2.5. Light Microscopy (LM) Analysis

The milled seeds were smeared on the surface of a microscope slide, and a droplet of water was added to disperse the fragments of seeds. The microstructures of the berry seeds were examined under a Microphot FXA microscope (Nikon, Tokyo, Japan). Images were acquired with an Altra 20 camera (Olympus, Tokyo, Japan), and the objective lenses ×10 and ×20 were used.

2.6. Fatty Acid Analysis by Gas Chromatography (GC)

The methylation of fatty acids from bilberry, black currant, and cloudberry seed oils was based on the method of Cavonius et al. [12]. Toluene (1 mL) was added to the extracts (0.025 ± 0.005 g) and then mixed with 1 mL of freshly prepared 10% (v/v) acetyl chloride in methanol.

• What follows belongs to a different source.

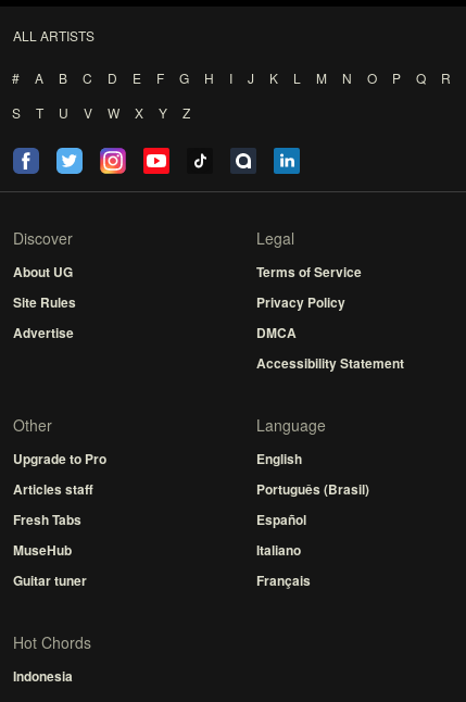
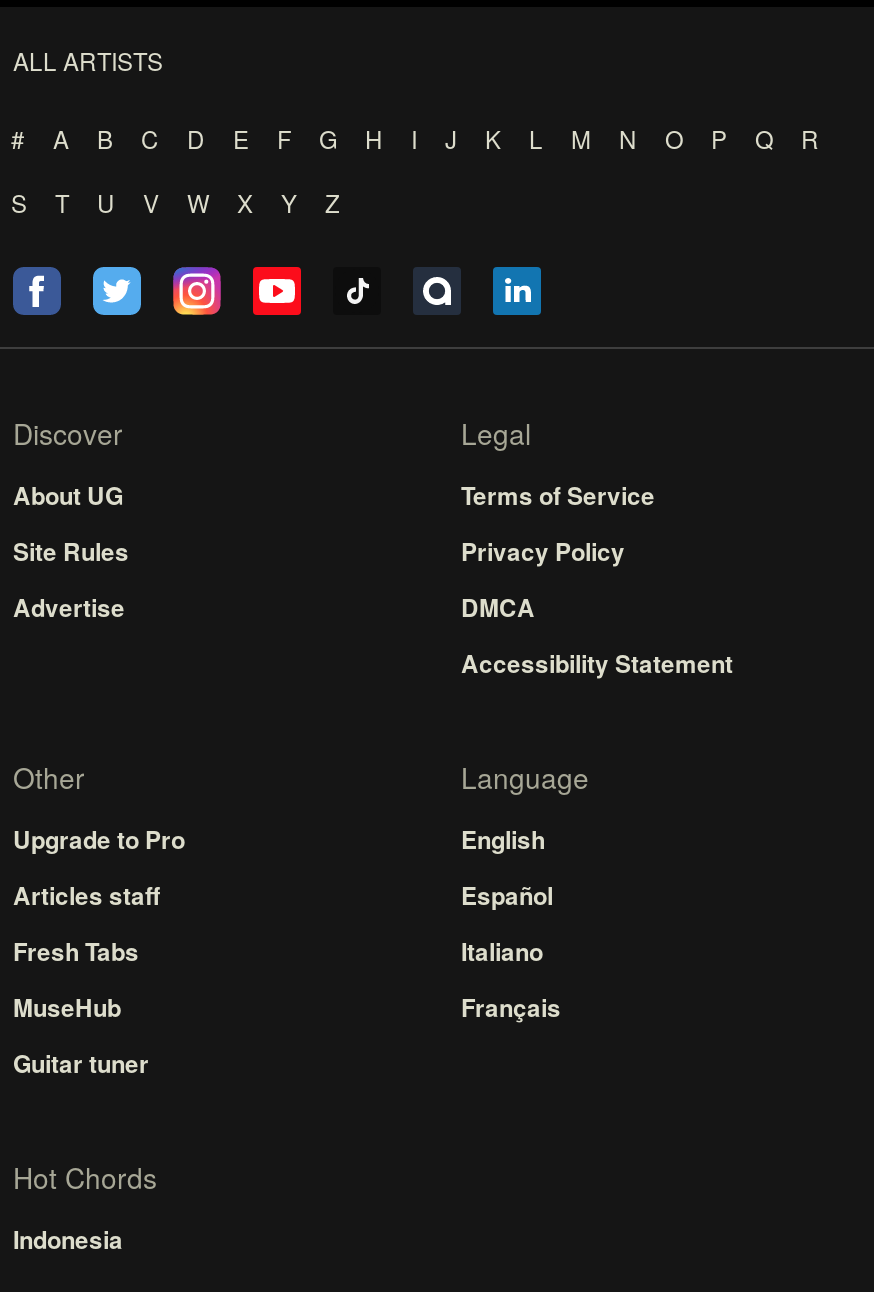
[256,479,369,499] Português (Brasil) -> none
moved [256,510,311,590] -> [461,877,561,1025]: Español | Italiano | Français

The solutions were incubated for 2 h at 70°C. After cooling to room temperature, 1 mL of Milli-Q water was added, followed by 2 mL of petroleum ether. The solutions were vortexed and centrifuged for 5 min at 2500 ×. The supernatant that contained the methyl esters of fatty acids (FAMEs) was collected in a new tube, evaporated under N2 at 40°C, and redissolved in 1 mL of 2,2,4-trimethylpentane. The samples were analysed by using a GC (7890 A; Agilent Technologies, Santa Clara, CA, USA) with a triple-axis mass spectrometric (MS) detector in the electron impact mode (5975 C; Agilent Technologies) and equipped with a J&W DB-wax column (30 m × 0.250 mm × 0.25 μm). Helium was used as the carrier gas. External standards were used for the identification of the peaks, and an internal standard (17 : 0) was used for the quantification of fatty acids. The limit of detection was 50 μg/mL for 17 : 0. The results were calculated in grams of FA per 100 g of oil.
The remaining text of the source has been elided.